Your copy must hold every line of the records word for word. It must hold no pictures.

--- SUPPLIED DATA ---
------------------------
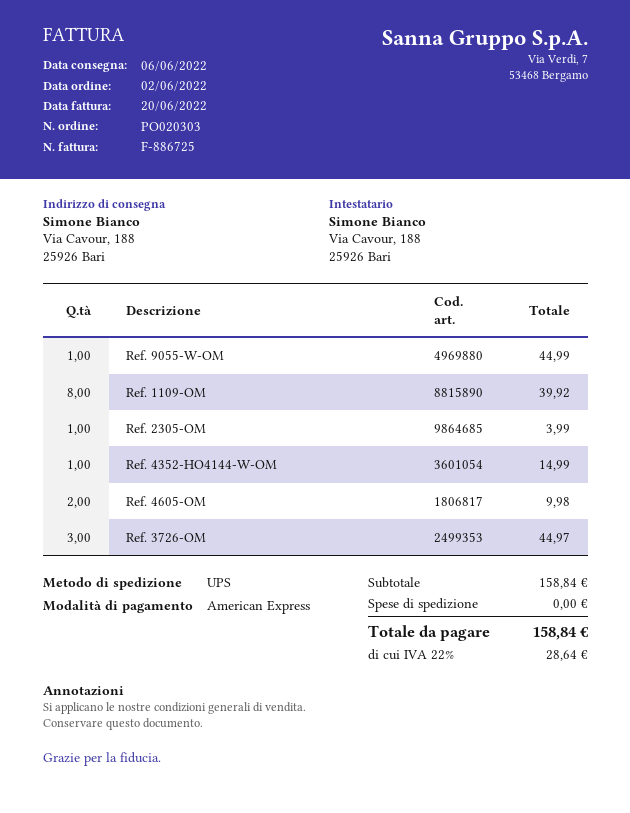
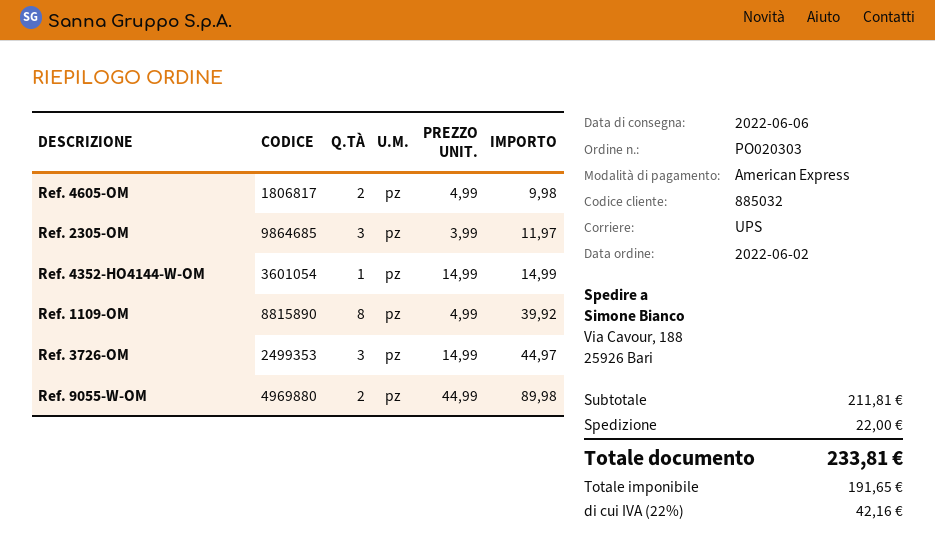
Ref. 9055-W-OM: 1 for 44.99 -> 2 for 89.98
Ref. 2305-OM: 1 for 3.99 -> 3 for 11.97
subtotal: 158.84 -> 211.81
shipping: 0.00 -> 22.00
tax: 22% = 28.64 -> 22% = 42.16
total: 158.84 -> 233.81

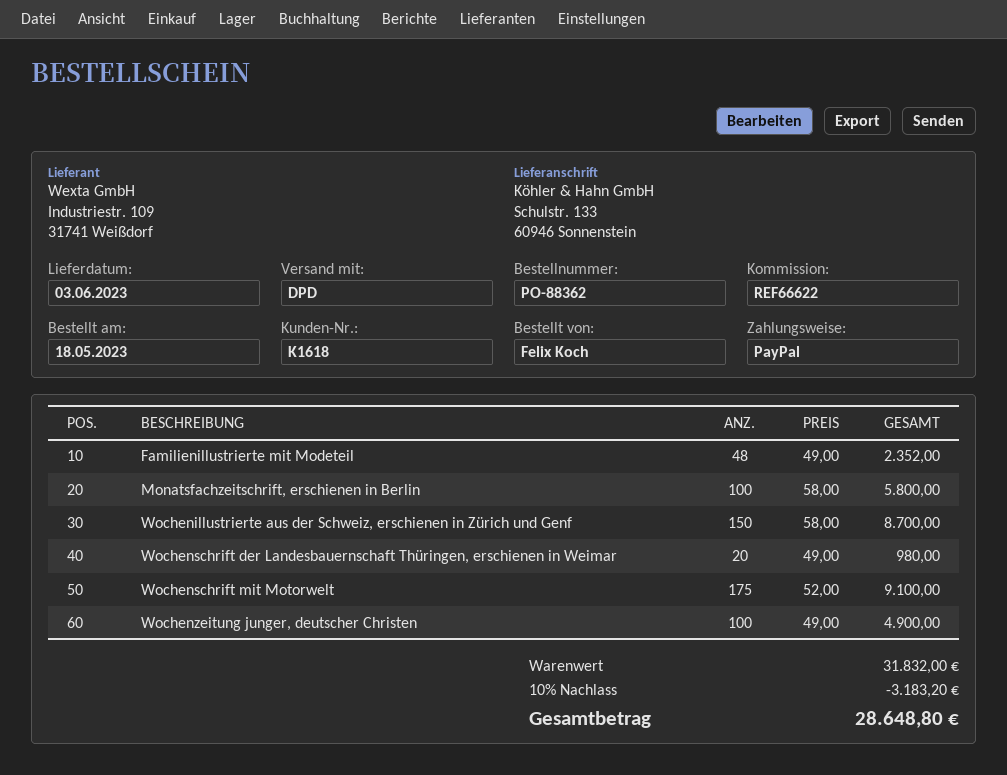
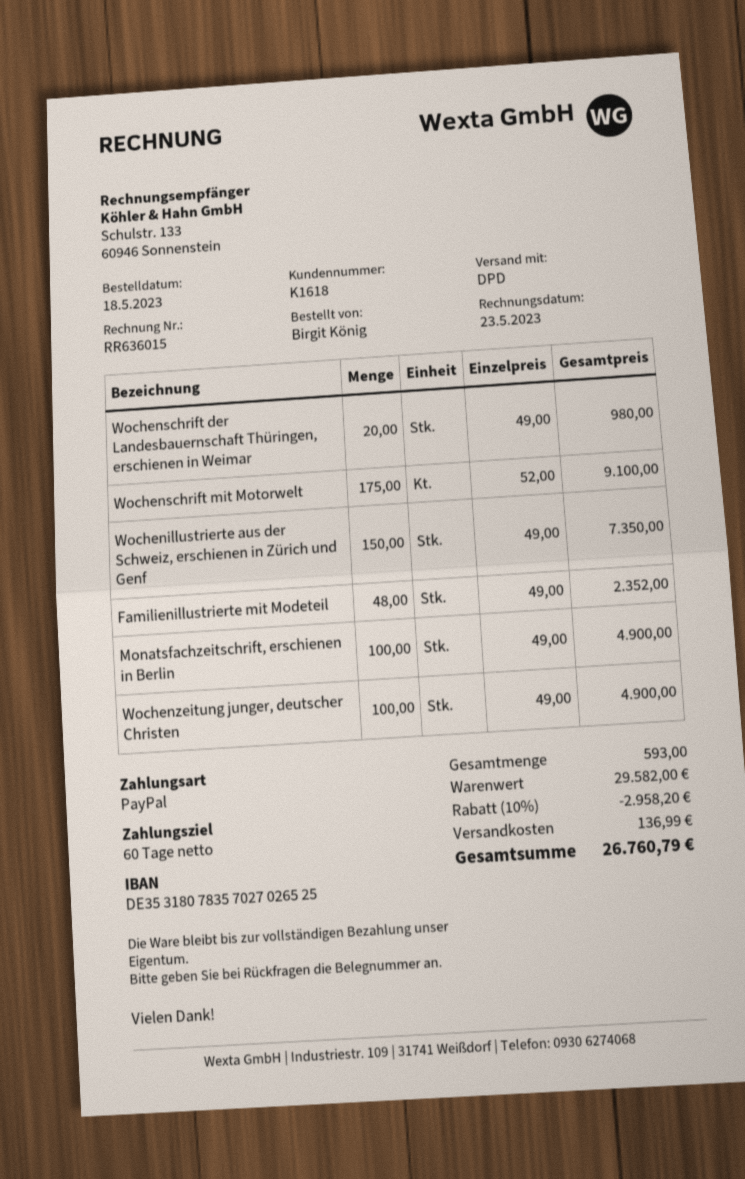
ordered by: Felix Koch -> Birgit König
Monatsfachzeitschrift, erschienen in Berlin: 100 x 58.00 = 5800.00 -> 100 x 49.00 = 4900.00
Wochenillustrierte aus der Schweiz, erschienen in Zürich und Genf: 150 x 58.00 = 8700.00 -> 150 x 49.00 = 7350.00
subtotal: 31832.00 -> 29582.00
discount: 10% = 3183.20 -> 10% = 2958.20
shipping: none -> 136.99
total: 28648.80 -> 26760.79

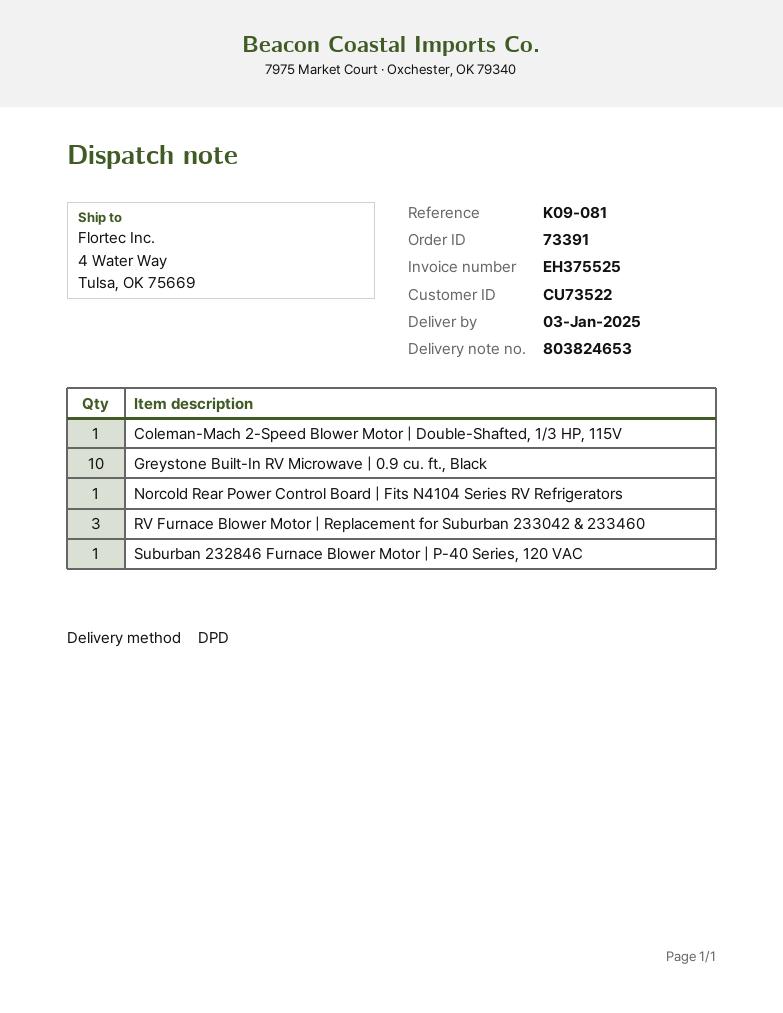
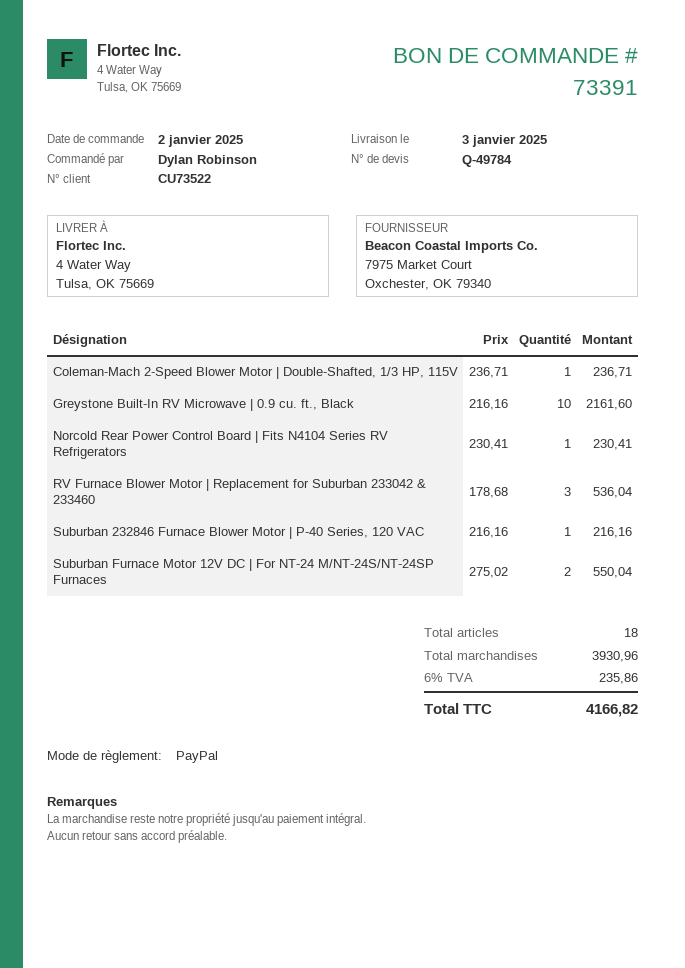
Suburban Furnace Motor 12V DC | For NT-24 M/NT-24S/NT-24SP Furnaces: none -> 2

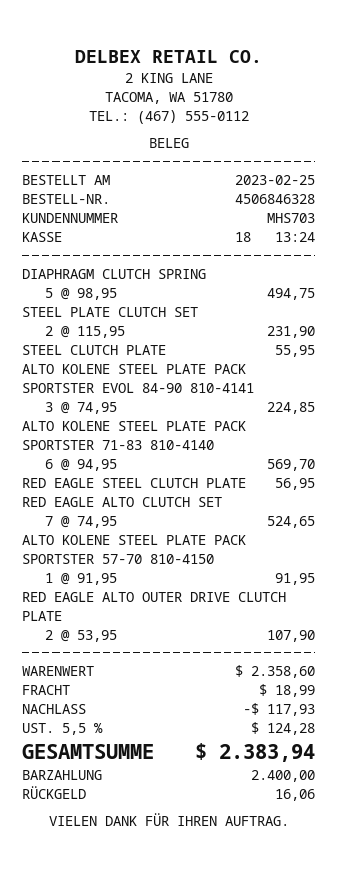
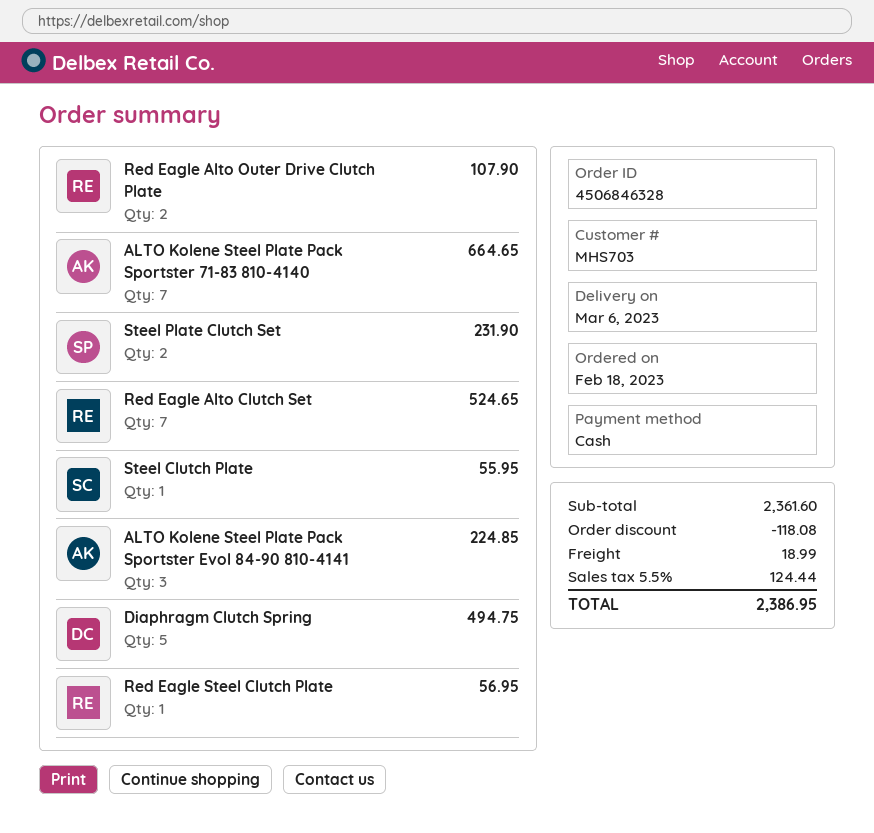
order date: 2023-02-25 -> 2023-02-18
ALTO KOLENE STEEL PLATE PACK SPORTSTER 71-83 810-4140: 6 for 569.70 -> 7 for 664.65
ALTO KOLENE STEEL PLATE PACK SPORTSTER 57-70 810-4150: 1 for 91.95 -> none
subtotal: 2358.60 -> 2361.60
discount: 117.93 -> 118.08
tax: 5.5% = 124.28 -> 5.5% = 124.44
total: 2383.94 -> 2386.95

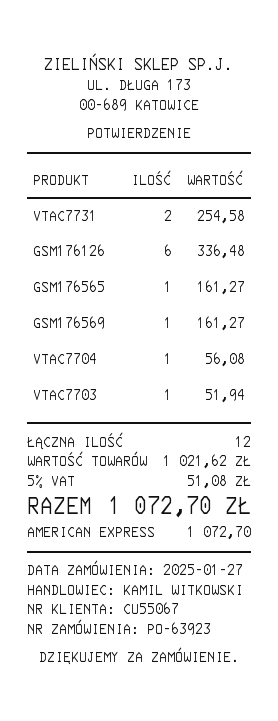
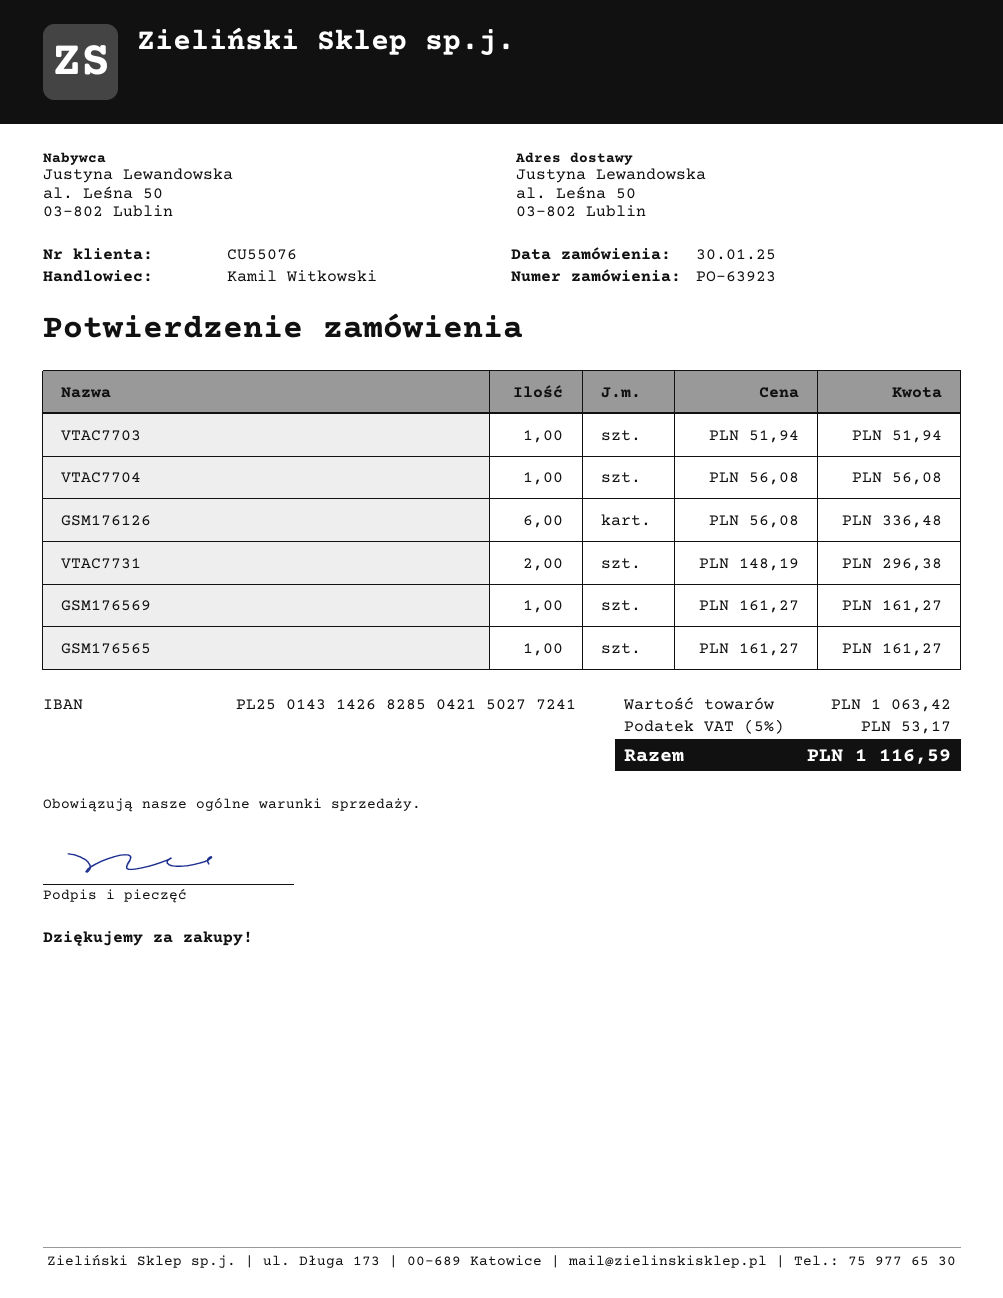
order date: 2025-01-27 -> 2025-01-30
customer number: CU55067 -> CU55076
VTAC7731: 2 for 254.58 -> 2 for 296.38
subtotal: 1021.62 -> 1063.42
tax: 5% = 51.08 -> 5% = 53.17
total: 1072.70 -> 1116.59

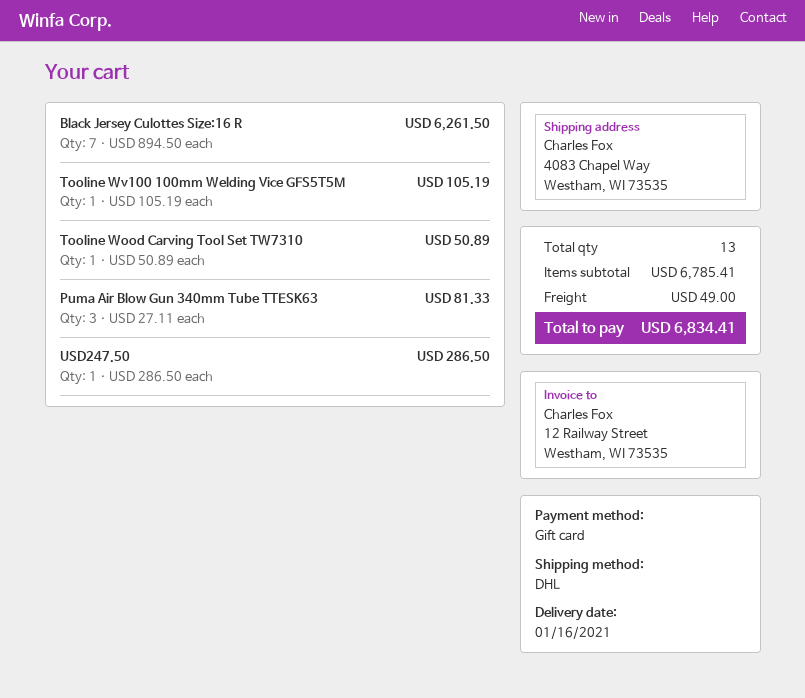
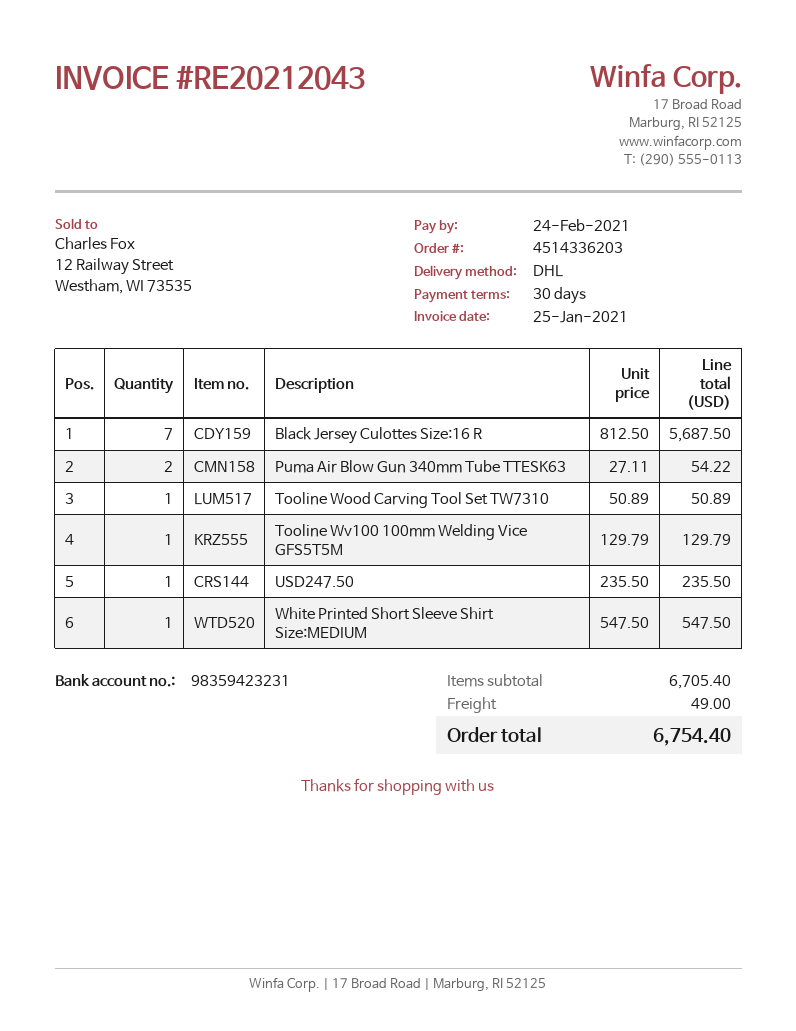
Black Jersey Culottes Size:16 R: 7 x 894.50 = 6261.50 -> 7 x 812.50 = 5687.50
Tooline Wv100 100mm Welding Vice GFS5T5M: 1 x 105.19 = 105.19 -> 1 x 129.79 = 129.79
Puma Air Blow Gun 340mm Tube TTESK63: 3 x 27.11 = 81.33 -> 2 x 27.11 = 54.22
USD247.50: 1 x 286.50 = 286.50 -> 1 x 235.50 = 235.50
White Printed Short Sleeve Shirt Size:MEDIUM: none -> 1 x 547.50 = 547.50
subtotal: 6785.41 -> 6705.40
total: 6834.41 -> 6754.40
------------------------
--- SOLUTION TO THIS PROBLEM ---
Ref. 9055-W-OM: 1 for 44.99 -> 2 for 89.98
Ref. 2305-OM: 1 for 3.99 -> 3 for 11.97
subtotal: 158.84 -> 211.81
shipping: 0.00 -> 22.00
tax: 22% = 28.64 -> 22% = 42.16
total: 158.84 -> 233.81

ordered by: Felix Koch -> Birgit König
Monatsfachzeitschrift, erschienen in Berlin: 100 x 58.00 = 5800.00 -> 100 x 49.00 = 4900.00
Wochenillustrierte aus der Schweiz, erschienen in Zürich und Genf: 150 x 58.00 = 8700.00 -> 150 x 49.00 = 7350.00
subtotal: 31832.00 -> 29582.00
discount: 10% = 3183.20 -> 10% = 2958.20
shipping: none -> 136.99
total: 28648.80 -> 26760.79

Suburban Furnace Motor 12V DC | For NT-24 M/NT-24S/NT-24SP Furnaces: none -> 2

order date: 2023-02-25 -> 2023-02-18
ALTO KOLENE STEEL PLATE PACK SPORTSTER 71-83 810-4140: 6 for 569.70 -> 7 for 664.65
ALTO KOLENE STEEL PLATE PACK SPORTSTER 57-70 810-4150: 1 for 91.95 -> none
subtotal: 2358.60 -> 2361.60
discount: 117.93 -> 118.08
tax: 5.5% = 124.28 -> 5.5% = 124.44
total: 2383.94 -> 2386.95

order date: 2025-01-27 -> 2025-01-30
customer number: CU55067 -> CU55076
VTAC7731: 2 for 254.58 -> 2 for 296.38
subtotal: 1021.62 -> 1063.42
tax: 5% = 51.08 -> 5% = 53.17
total: 1072.70 -> 1116.59

Black Jersey Culottes Size:16 R: 7 x 894.50 = 6261.50 -> 7 x 812.50 = 5687.50
Tooline Wv100 100mm Welding Vice GFS5T5M: 1 x 105.19 = 105.19 -> 1 x 129.79 = 129.79
Puma Air Blow Gun 340mm Tube TTESK63: 3 x 27.11 = 81.33 -> 2 x 27.11 = 54.22
USD247.50: 1 x 286.50 = 286.50 -> 1 x 235.50 = 235.50
White Printed Short Sleeve Shirt Size:MEDIUM: none -> 1 x 547.50 = 547.50
subtotal: 6785.41 -> 6705.40
total: 6834.41 -> 6754.40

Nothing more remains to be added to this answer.